▸ WORK INSTRUCTIONS
Below is a listing. Copy each line of it that holds the word "DejaVu".

▸ SOURCE INFORMATION
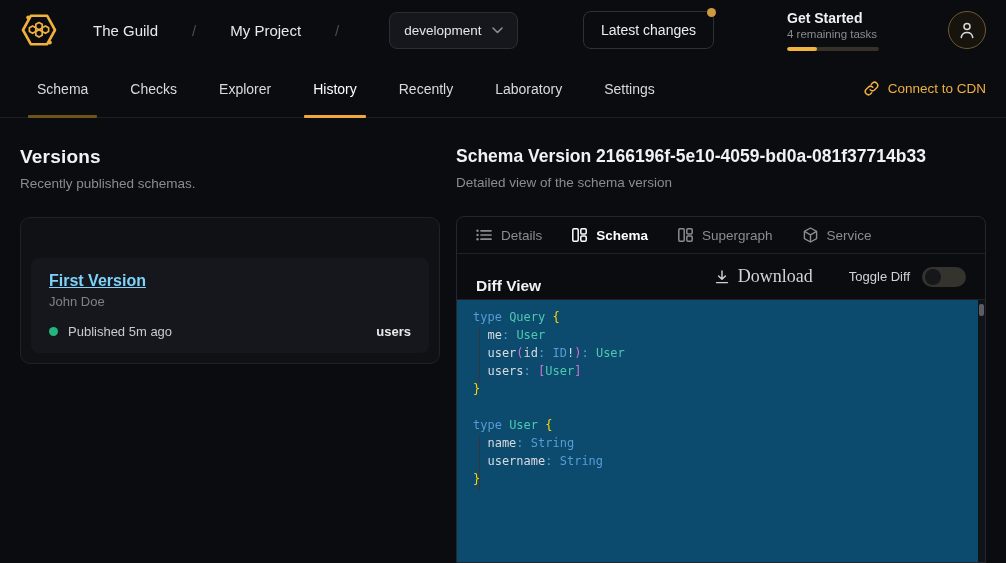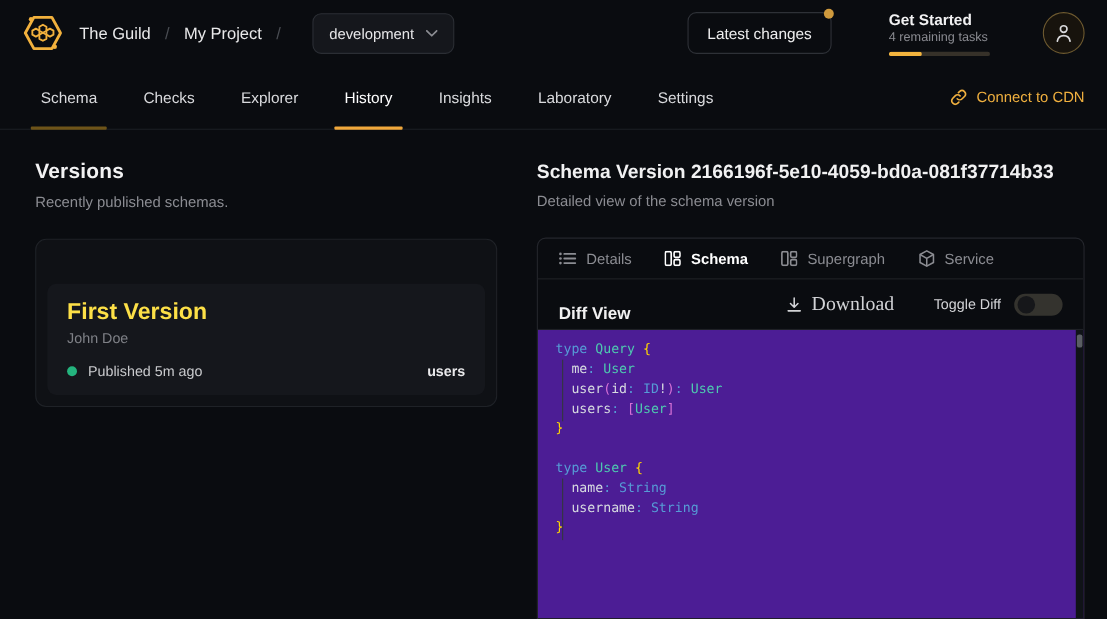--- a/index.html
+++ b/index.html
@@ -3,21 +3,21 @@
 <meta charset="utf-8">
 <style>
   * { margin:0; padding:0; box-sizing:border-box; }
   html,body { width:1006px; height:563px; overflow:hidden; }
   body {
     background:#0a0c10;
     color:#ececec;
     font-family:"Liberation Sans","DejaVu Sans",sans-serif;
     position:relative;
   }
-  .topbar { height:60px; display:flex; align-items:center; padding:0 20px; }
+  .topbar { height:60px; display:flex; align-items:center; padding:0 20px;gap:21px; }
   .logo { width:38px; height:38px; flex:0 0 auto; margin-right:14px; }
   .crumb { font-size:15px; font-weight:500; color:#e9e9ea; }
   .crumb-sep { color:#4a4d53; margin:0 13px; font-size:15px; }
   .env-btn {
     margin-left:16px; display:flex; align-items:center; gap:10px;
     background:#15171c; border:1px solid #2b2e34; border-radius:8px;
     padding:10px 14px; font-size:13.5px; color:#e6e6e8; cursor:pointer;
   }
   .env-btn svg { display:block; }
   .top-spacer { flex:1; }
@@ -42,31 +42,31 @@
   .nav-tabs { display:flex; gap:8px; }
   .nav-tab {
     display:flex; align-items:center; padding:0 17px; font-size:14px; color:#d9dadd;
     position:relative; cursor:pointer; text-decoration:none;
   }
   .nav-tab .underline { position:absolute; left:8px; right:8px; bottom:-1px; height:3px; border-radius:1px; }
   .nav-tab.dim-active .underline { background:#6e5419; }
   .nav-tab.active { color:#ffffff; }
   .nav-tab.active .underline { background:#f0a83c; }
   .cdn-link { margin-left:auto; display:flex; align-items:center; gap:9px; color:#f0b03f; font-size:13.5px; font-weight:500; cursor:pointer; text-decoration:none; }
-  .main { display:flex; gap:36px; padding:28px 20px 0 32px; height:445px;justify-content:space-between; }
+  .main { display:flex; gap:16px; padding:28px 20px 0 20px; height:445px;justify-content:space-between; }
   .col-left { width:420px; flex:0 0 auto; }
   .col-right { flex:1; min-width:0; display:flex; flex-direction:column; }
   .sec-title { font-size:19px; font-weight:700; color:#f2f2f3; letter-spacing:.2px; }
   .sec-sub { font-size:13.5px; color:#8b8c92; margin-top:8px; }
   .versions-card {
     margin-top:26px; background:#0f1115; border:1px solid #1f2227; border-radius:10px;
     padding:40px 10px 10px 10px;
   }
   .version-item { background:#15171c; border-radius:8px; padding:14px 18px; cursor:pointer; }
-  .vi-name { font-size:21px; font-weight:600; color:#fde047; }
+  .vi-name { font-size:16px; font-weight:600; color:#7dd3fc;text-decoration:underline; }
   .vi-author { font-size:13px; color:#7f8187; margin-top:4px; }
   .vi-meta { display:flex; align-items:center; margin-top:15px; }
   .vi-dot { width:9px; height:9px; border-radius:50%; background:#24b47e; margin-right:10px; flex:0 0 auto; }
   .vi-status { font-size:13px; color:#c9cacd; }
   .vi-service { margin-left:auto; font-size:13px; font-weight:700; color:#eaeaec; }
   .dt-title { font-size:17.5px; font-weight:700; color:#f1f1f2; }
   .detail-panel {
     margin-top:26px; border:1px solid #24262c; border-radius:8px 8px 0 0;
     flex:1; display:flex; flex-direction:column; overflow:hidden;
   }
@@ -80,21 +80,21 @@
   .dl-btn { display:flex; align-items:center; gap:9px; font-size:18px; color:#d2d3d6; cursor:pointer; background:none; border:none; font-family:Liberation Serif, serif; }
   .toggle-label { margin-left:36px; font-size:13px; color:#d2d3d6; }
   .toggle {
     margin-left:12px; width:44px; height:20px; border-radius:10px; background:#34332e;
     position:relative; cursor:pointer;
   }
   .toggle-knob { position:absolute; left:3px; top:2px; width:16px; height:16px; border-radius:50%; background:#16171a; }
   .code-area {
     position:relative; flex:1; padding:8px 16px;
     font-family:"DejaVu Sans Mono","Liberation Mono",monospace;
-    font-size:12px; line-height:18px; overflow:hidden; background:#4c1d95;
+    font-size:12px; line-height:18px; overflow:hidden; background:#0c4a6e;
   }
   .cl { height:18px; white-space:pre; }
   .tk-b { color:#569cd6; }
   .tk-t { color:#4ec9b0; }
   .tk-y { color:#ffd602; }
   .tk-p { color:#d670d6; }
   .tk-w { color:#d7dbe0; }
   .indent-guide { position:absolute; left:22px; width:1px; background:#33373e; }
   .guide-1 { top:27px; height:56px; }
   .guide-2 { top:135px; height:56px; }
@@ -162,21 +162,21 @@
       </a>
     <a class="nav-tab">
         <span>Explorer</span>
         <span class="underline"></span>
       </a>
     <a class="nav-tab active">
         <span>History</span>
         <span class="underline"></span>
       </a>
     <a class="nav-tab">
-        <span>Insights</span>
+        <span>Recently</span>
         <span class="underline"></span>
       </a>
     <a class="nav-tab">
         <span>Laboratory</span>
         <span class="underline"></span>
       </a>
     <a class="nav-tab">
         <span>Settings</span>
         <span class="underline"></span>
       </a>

==

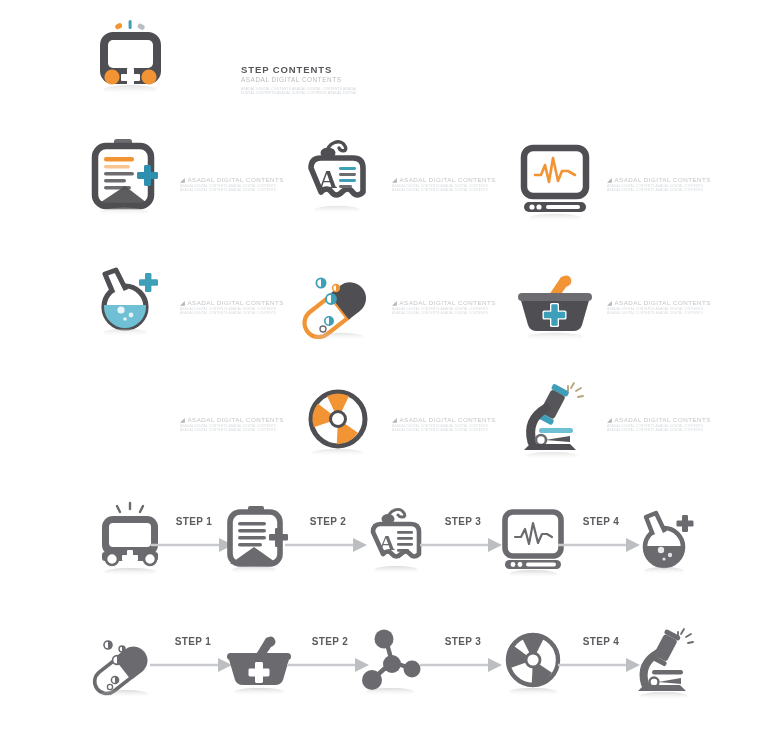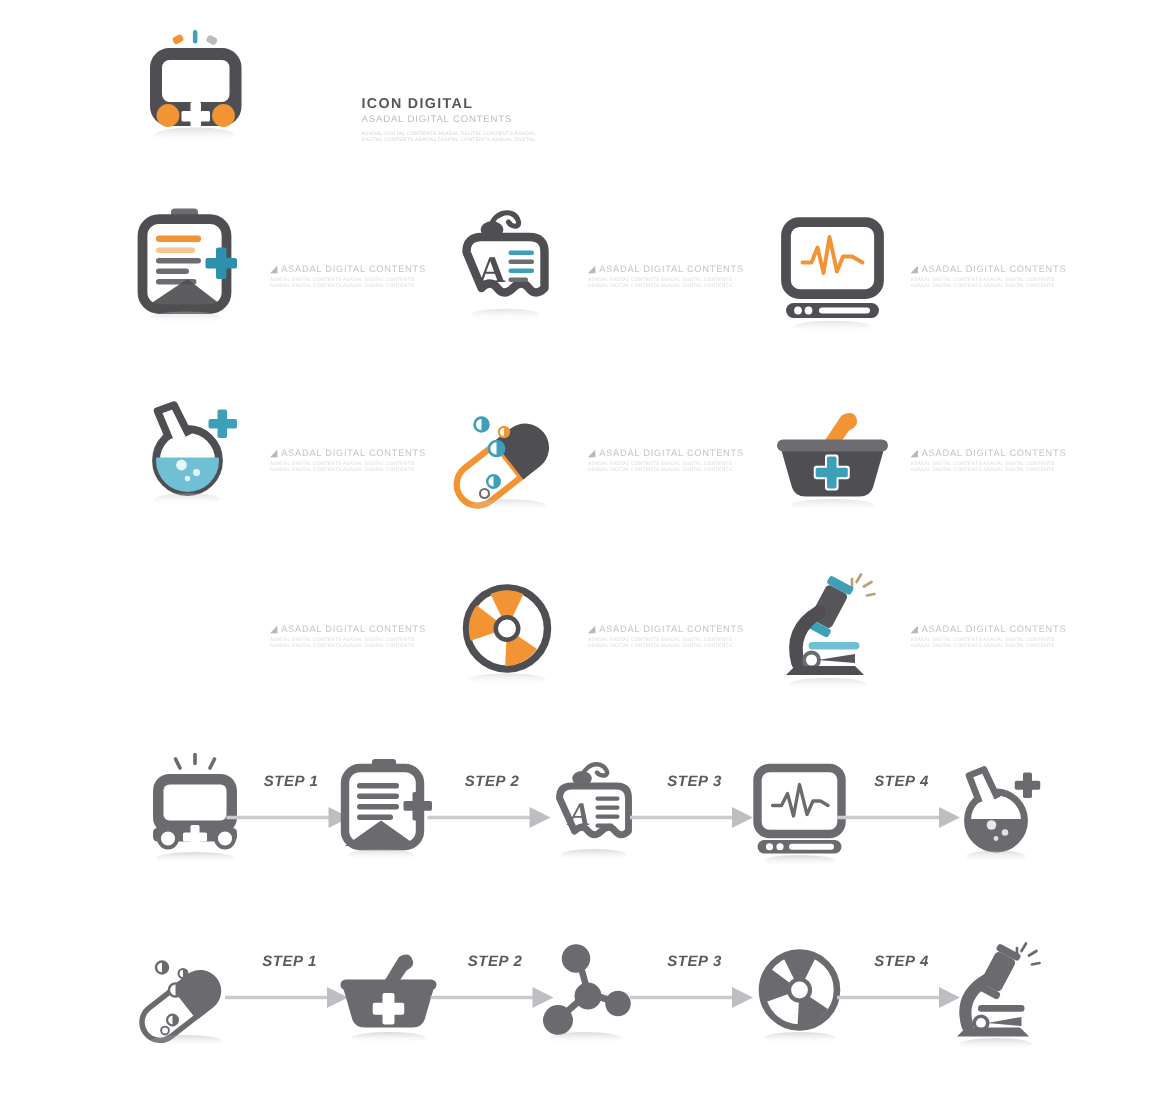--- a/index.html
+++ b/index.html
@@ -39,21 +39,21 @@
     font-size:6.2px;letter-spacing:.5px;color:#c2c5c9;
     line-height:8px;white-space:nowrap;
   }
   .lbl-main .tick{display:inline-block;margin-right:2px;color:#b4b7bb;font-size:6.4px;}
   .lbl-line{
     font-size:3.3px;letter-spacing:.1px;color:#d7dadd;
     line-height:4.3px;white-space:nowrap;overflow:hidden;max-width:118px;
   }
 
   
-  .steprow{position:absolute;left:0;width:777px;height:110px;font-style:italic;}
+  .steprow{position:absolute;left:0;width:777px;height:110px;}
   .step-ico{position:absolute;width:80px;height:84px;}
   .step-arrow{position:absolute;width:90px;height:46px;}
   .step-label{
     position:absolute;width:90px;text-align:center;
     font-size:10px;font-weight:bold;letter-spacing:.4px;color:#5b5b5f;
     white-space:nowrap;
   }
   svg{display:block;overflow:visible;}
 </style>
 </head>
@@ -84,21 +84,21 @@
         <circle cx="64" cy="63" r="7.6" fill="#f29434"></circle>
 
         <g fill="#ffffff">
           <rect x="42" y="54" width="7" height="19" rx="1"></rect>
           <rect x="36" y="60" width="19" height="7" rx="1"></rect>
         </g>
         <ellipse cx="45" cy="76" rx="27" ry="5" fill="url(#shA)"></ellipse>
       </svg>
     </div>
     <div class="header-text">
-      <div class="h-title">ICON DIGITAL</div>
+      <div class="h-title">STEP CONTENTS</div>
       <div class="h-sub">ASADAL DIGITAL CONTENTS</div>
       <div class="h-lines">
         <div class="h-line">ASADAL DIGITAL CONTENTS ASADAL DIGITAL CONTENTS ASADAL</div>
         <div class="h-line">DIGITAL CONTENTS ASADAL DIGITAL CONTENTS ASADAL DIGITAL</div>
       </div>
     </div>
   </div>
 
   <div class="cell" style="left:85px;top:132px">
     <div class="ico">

--

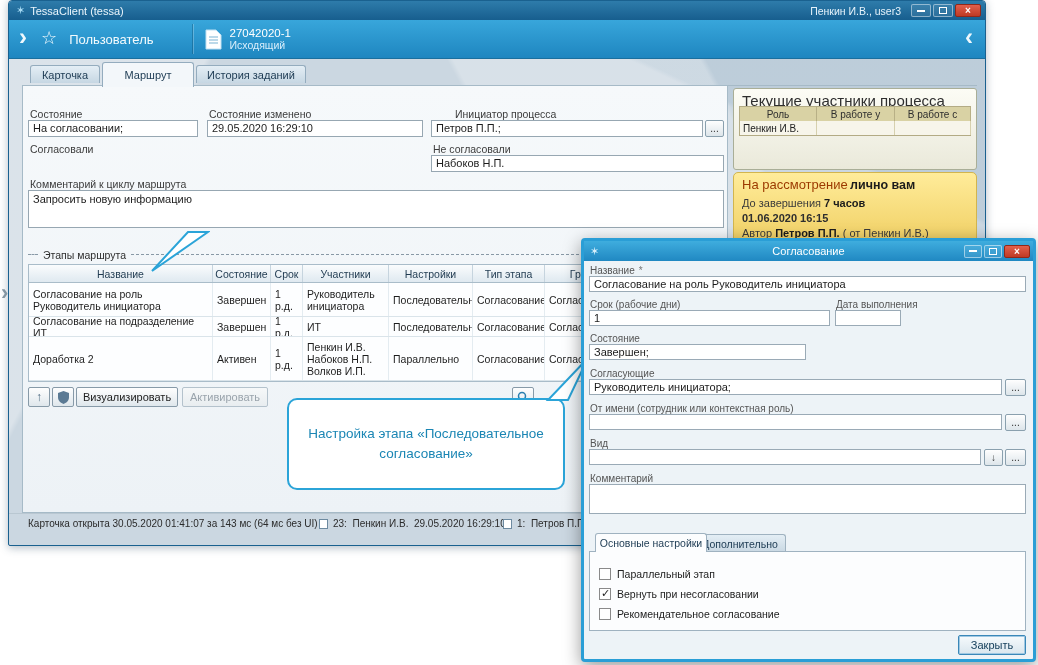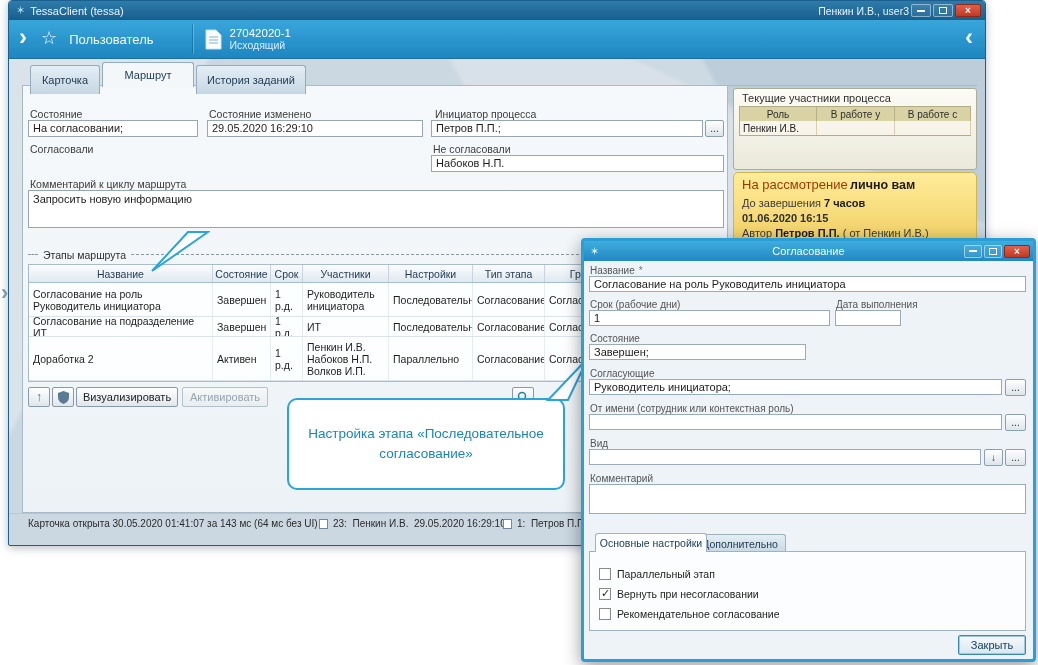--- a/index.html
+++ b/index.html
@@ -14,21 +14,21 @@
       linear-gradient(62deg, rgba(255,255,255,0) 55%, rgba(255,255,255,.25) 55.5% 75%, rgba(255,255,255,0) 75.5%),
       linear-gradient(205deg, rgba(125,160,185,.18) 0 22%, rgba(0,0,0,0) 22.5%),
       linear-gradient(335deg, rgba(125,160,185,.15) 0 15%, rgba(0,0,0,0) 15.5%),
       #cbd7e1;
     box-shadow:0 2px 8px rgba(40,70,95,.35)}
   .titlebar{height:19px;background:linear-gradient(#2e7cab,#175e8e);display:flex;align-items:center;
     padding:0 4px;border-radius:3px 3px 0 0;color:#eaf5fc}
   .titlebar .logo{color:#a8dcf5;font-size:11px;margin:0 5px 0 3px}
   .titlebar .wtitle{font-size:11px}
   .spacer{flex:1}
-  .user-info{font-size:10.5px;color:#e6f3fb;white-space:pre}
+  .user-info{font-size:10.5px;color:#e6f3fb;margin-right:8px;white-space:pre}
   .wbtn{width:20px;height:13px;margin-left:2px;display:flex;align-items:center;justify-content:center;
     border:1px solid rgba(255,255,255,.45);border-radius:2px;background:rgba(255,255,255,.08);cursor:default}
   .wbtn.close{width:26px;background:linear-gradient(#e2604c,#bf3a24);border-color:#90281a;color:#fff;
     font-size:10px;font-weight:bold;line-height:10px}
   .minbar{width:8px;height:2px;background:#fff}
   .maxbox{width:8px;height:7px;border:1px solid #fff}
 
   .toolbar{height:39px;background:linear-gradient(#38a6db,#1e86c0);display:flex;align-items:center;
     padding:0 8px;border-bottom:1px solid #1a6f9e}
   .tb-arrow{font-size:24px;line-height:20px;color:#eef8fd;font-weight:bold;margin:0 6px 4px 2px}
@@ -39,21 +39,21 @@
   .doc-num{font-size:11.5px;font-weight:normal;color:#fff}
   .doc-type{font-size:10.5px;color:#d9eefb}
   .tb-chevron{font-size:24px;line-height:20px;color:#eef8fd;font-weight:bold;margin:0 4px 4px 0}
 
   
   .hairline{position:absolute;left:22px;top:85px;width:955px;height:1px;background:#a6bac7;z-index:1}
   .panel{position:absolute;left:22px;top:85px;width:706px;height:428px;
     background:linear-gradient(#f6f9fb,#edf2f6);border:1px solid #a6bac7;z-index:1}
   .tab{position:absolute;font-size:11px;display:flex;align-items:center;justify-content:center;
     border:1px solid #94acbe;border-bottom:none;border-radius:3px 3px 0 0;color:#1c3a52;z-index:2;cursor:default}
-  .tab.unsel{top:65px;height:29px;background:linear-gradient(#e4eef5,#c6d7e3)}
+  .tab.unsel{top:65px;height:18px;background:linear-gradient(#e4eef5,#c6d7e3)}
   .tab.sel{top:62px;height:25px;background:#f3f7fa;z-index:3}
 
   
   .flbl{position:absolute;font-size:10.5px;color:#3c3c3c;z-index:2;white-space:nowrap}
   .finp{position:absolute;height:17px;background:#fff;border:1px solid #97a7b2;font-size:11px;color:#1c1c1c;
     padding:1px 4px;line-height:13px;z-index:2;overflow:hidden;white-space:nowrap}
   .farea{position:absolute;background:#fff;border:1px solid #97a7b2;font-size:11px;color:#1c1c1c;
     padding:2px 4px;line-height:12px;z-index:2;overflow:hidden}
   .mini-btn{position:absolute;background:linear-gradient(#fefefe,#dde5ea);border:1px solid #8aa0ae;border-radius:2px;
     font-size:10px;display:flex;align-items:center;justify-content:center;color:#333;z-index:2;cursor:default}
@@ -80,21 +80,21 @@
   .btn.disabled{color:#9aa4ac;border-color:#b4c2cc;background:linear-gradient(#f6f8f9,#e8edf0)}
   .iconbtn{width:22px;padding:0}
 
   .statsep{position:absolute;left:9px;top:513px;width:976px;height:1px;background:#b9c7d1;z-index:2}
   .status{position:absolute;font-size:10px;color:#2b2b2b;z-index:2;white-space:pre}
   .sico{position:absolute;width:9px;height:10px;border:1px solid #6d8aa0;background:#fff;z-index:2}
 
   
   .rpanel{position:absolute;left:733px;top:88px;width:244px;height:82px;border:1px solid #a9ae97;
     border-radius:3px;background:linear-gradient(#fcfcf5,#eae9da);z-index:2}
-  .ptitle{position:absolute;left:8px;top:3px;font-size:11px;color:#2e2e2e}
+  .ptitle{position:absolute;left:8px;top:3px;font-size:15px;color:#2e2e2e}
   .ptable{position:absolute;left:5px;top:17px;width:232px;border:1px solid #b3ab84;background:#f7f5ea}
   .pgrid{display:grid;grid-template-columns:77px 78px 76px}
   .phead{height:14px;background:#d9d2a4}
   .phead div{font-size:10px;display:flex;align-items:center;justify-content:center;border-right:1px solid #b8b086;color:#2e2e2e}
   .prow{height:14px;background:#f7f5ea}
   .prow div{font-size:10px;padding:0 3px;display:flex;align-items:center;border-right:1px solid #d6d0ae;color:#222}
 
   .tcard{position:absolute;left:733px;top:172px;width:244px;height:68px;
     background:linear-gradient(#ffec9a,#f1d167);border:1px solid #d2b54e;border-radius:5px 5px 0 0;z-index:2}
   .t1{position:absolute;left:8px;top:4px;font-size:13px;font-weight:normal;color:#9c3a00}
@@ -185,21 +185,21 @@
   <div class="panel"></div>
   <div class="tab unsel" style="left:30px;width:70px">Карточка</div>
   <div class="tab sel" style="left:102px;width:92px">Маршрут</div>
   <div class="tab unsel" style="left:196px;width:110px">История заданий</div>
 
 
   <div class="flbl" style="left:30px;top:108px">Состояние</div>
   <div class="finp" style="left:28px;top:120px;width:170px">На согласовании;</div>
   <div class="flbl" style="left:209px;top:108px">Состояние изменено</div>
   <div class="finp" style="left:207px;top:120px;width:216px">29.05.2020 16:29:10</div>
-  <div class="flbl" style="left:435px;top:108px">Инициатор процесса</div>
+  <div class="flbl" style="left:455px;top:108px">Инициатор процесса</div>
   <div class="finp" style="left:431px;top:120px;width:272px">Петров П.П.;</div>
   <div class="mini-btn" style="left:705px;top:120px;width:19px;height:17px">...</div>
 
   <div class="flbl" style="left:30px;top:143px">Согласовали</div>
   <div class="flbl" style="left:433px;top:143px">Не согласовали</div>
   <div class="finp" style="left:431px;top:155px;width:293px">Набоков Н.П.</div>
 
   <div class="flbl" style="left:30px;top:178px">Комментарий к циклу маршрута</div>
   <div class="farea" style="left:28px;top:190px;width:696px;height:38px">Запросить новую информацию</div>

▸ TASK RESULT
     font-family:"Liberation Sans","DejaVu Sans",sans-serif;
     font-family:"DejaVu Sans Mono","Liberation Mono",monospace;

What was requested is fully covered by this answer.